### WORK REQUEST
Starting at the line with "(379, 473) |", retype every line through the end of the listing exactly as written, and nothing before it.

### PROVIDED DATA
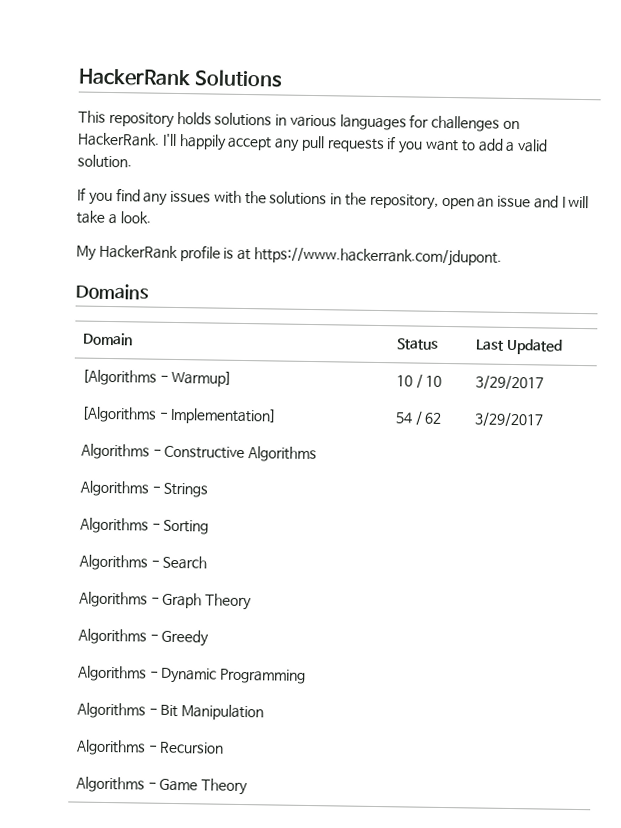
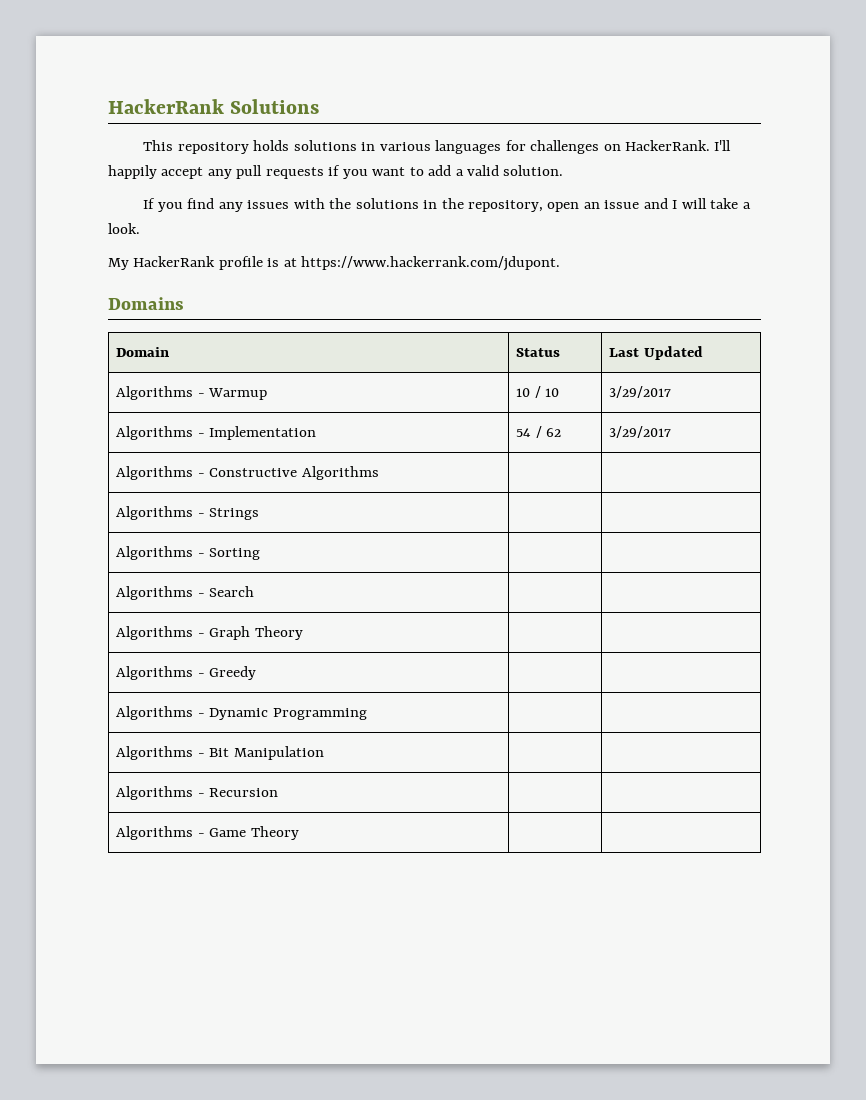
[81,369,233,387] [Algorithms - Warmup] -> [116,386,268,400] Algorithms - Warmup
[80,406,278,425] [Algorithms - Implementation] -> [116,426,317,440] Algorithms - Implementation

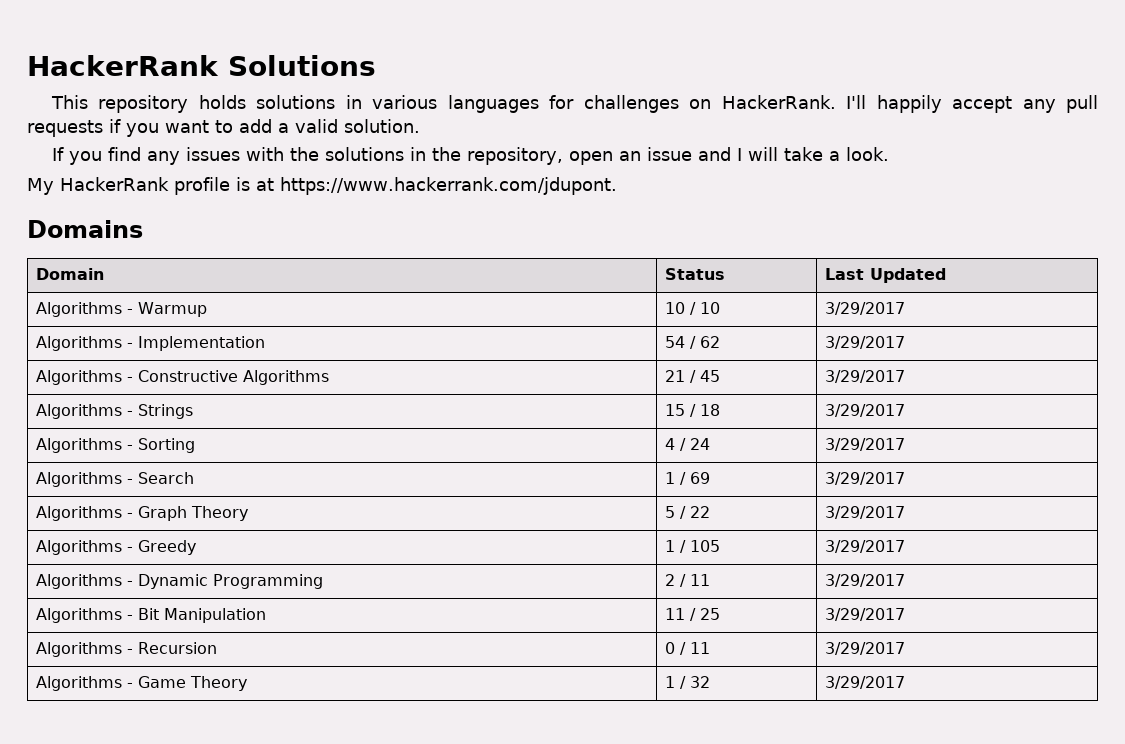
(379, 473) | -> [665,370,721,383] [825,370,906,383] 21 / 45 | 3/29/2017
(260, 514) | -> [665,404,721,417] [825,404,906,417] 15 / 18 | 3/29/2017
(261, 554) | -> [665,438,711,451] [825,438,906,451] 4 / 24 | 3/29/2017
(255, 591) | -> [665,472,711,485] [825,472,906,485] 1 / 69 | 3/29/2017
(303, 633) | -> [665,506,711,519] [825,506,906,519] 5 / 22 | 3/29/2017
(257, 673) | -> [665,540,721,553] [825,540,906,553] 1 / 105 | 3/29/2017
(367, 714) | -> [665,574,711,587] [825,574,906,587] 2 / 11 | 3/29/2017
(324, 753) | -> [665,608,721,621] [825,608,906,621] 11 / 25 | 3/29/2017
(279, 792) | -> [665,642,711,655] [825,642,906,655] 0 / 11 | 3/29/2017
(299, 833) | -> [665,676,711,689] [825,676,906,689] 1 / 32 | 3/29/2017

### PROBLEM SOLUTION
(379, 473) | -> [665,370,721,383] [825,370,906,383] 21 / 45 | 3/29/2017
(260, 514) | -> [665,404,721,417] [825,404,906,417] 15 / 18 | 3/29/2017
(261, 554) | -> [665,438,711,451] [825,438,906,451] 4 / 24 | 3/29/2017
(255, 591) | -> [665,472,711,485] [825,472,906,485] 1 / 69 | 3/29/2017
(303, 633) | -> [665,506,711,519] [825,506,906,519] 5 / 22 | 3/29/2017
(257, 673) | -> [665,540,721,553] [825,540,906,553] 1 / 105 | 3/29/2017
(367, 714) | -> [665,574,711,587] [825,574,906,587] 2 / 11 | 3/29/2017
(324, 753) | -> [665,608,721,621] [825,608,906,621] 11 / 25 | 3/29/2017
(279, 792) | -> [665,642,711,655] [825,642,906,655] 0 / 11 | 3/29/2017
(299, 833) | -> [665,676,711,689] [825,676,906,689] 1 / 32 | 3/29/2017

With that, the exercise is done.